4 year old flushes puppy down the toilet??

http://news.yahoo.com/s/ap/20090616...Ec2VjA3luX3RvcF9zdG9yeQRzbGsDcHVwcHlzdXJ2aXZl


:-# :-#


----------



## Tanith Wheeler (Jun 5, 2009)

It was a one week old puppy, the boy had taken it in the garden to play - it was muddy so he flushed it down the toilet.

What sort of mother leaves kids alone (or even allows kids near) a litter of 1 week old pups? Where was she while it was in the garden being played with? Grrrr
After it was flushed she left it thinking that they'd never see it again! It was only when it began to cry that she called for help.


----------



## Julie Ann Alvarez (Aug 4, 2007)

#-o In defense of the 4 year old and mother, kids can get into things in a blink of eye. The little boy said on the news today that he was trying to wash the puppy in the toilet (makes perfect sense if you are 4, then rinse him off so he flushed oops). I bet dollars to donuts the mom was folding laundry or something quick. Should the kid have had access to the puppy? No, but shit happens.

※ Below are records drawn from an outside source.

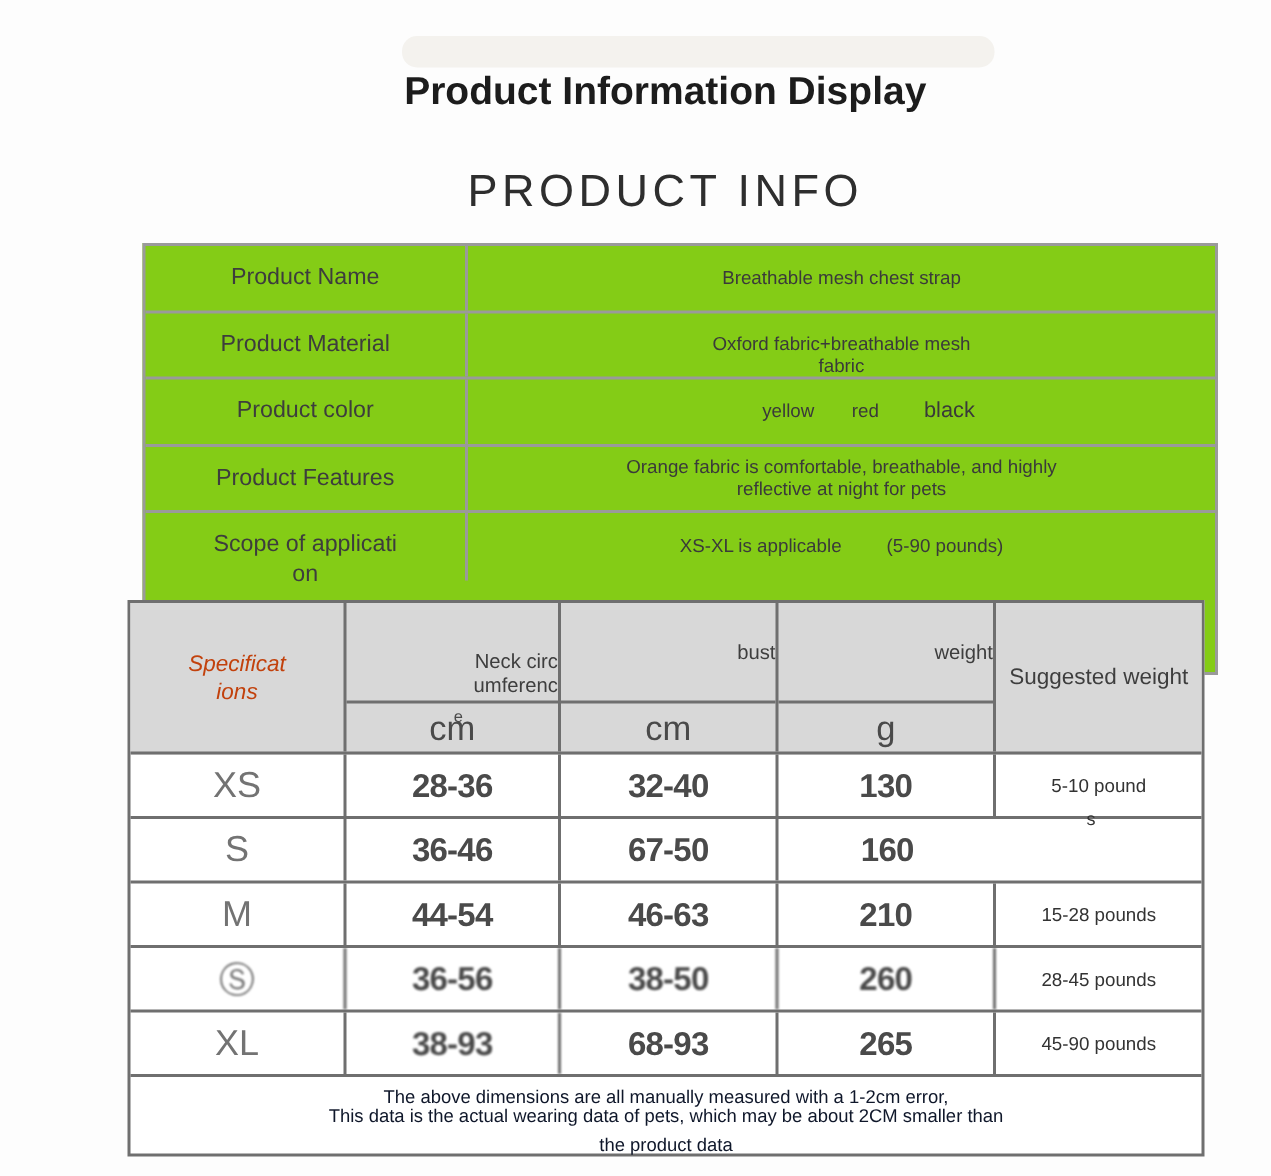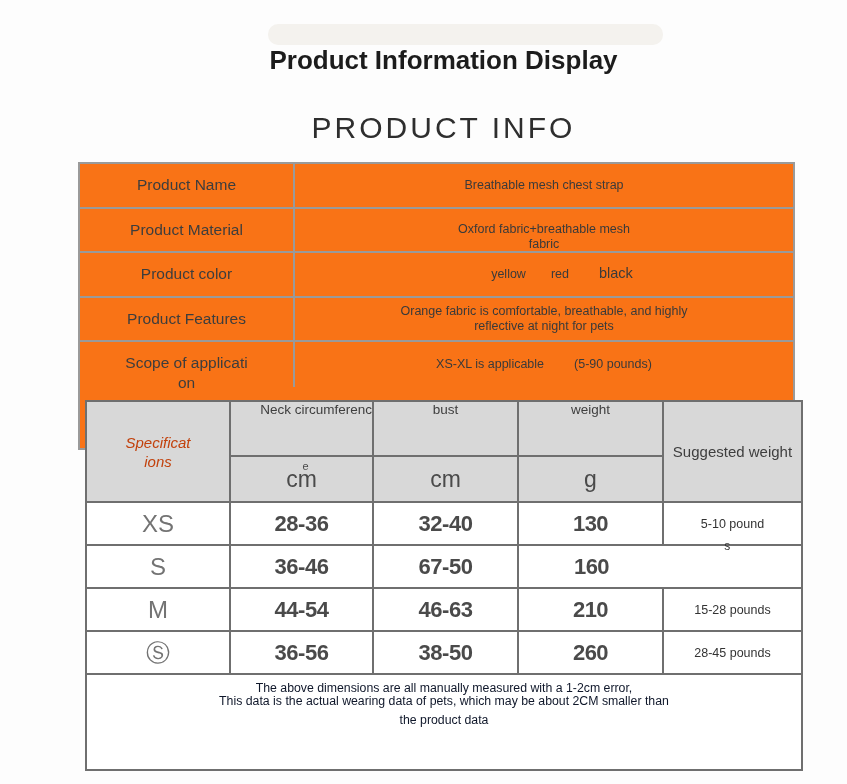--- a/index.html
+++ b/index.html
@@ -24,22 +24,22 @@
     position:absolute; left:85px; top:45px; width:717px;
     text-align:center; font-size:26px; font-weight:bold; color:#1c1c1c;
   }
   .title-sub {
     position:absolute; left:85px; top:111px; width:717px;
     text-align:center; font-size:30px; font-weight:500; letter-spacing:3px; color:#2e2e2e;
   }
 
   
   .info-table {
-    position:absolute; left:78px; top:162px; width:717px; height:288px;
-    border:2px solid var(--border1); background:#f97316;
+    position:absolute; left:95px; top:162px; width:717px; height:288px;
+    border:2px solid var(--border1); background:#84cc16;
   }
   .i-row { display:flex; height:44.6px; border-bottom:2px solid var(--border1); }
   .i-row:last-child { border-bottom:none; }
   .i-label {
     width:215px; border-right:2px solid var(--border1);
     display:flex; flex-direction:column; align-items:center; justify-content:center;
     font-size:15.5px; color:#3d3d3d; text-align:center; line-height:20px;
     overflow:visible; position:relative;
   }
   .i-value {
@@ -59,22 +59,22 @@
   .size-table {
     position:absolute; left:85px; top:400px; width:718px; height:371px;
     border:2px solid var(--border2); background:#fff; color:var(--text-val);
   }
   .s-header { display:flex; height:101px; border-bottom:2px solid var(--border2); background:var(--header-bg); }
   .s-col { border-right:2px solid var(--border2); display:flex; flex-direction:column; }
   .s-col:last-child { border-right:none; }
   .w1{width:144px;} .w2{width:143px;} .w3{width:145px;} .w4{width:145px;} .w5{width:141px; flex:1;}
   .spec-cell { align-items:center; justify-content:center; font-size:15px; color:#c2410c; text-align:center; line-height:19px;font-style:italic; }
   .hdr-split .name {
-    height:55px; border-bottom:2px solid var(--border2);
-    display:flex; flex-direction:row; align-items:flex-start; justify-content:flex-end;
+    height:67px; border-bottom:2px solid var(--border2);
+    display:flex; flex-direction:column; align-items:flex-end; justify-content:flex-end;
     font-size:13.5px; line-height:16px; color:#3e3e3e; padding-bottom:2px;
   }
   .hdr-split .name.single { justify-content:center; padding-bottom:0; }
   .hdr-split .unit {
     flex:1; display:flex; align-items:center; justify-content:center;
     font-size:23px; color:#4a4a4a; position:relative;
   }
   .unit-overlay {
     position:absolute; top:3px; left:calc(50% + 1px); font-size:11px; color:#4a4a4a;
   }
@@ -213,20 +213,27 @@
     </div>
 
     <div class="s-row">
       <div class="s-cell w1 size-name garbled">Ⓢ</div>
       <div class="s-cell w2 num-val garbled">36-56</div>
       <div class="s-cell w3 num-val garbled">38-50</div>
       <div class="s-cell w4 num-val garbled">260</div>
       <div class="s-cell w5 sug-val">28-45 pounds</div>
     </div>
 
+    <div class="s-row">
+      <div class="s-cell w1 size-name">XL</div>
+      <div class="s-cell w2 num-val garbled">38-93</div>
+      <div class="s-cell w3 num-val">68-93</div>
+      <div class="s-cell w4 num-val">265</div>
+      <div class="s-cell w5 sug-val">45-90 pounds</div>
+    </div>
 
     <div class="note-row">
       <div class="note-line nl1">The above dimensions are all manually measured with a 1-2cm error,</div>
       <div class="note-line nl2">This data is the actual wearing data of pets, which may be about 2CM smaller than</div>
       <div class="note-line nl3">the product data</div>
     </div>
 
   </div>
 
 </div>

When my daughter was 3 we had a Rott puppy. The first day I went to work I left him in the bathroom with news papers because that is what my parents did when we had a new pup. That day I came home and was getting ready to mop the floor. I had the bucket with hot water and the mop sitting next to it when the phone rang. I turned away for a minute and heard a yalp. My daughter decided to pick up the 5 week old puppy and give him a bath in the bucket of hot soapy water (like Simba she said- I don't remember the details exactly) but my point is give the mom a break. 

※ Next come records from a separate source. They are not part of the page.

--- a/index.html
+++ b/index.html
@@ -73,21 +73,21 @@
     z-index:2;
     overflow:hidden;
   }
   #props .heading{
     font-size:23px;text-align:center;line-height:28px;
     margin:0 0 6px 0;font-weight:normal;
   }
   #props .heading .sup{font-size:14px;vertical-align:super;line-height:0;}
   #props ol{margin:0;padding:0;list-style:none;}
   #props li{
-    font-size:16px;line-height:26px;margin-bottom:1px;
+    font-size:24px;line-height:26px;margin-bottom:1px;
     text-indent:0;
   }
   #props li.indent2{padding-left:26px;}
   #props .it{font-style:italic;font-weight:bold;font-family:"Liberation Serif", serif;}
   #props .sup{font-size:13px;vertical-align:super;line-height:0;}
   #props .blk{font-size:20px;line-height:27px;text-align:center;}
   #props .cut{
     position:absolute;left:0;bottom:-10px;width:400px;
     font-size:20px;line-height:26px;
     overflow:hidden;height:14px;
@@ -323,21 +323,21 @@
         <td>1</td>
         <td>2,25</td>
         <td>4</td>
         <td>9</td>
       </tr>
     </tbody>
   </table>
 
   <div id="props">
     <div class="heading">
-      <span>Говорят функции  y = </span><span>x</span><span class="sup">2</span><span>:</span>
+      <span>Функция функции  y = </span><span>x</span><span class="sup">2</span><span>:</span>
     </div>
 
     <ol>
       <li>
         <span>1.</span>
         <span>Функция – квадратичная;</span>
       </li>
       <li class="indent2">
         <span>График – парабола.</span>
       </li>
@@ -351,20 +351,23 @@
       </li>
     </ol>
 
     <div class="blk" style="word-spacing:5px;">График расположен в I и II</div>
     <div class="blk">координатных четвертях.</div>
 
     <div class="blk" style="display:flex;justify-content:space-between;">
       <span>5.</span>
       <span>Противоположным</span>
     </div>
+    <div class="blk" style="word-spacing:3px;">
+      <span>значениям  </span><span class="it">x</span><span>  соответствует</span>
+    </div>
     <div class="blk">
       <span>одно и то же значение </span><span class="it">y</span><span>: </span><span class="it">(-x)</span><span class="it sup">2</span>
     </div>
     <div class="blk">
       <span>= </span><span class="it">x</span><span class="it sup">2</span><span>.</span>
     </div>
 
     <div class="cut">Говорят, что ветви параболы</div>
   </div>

Shit litterally happens and it happens fast. 

The puppy will most likey benefit as a dog from the episode. He just had a huge experience that may help him not to panick when he is faced with a tough situation. 

Working dog people could learn a thing or two about imprinting puppies from 4 year olds .....


----------



## Marina Schmidt (Jun 11, 2009)

I saw it in the news yesterday. Horrible. Poor lil puppy!


----------



## Jason Moore (May 3, 2009)

It's a cute little stinker. LOL I can't believe it lived.


----------



## Bob Scott (Mar 30, 2006)

I thought that method was only used to bathe cats!
Drop the cat in with a cup of soap. Hold lid shut and flush repeatedly till clean and rinsed thourghly.
DO NOT sit on the lid to hold it shut. Thos little legs full of claws have a geat reach. :-o


----------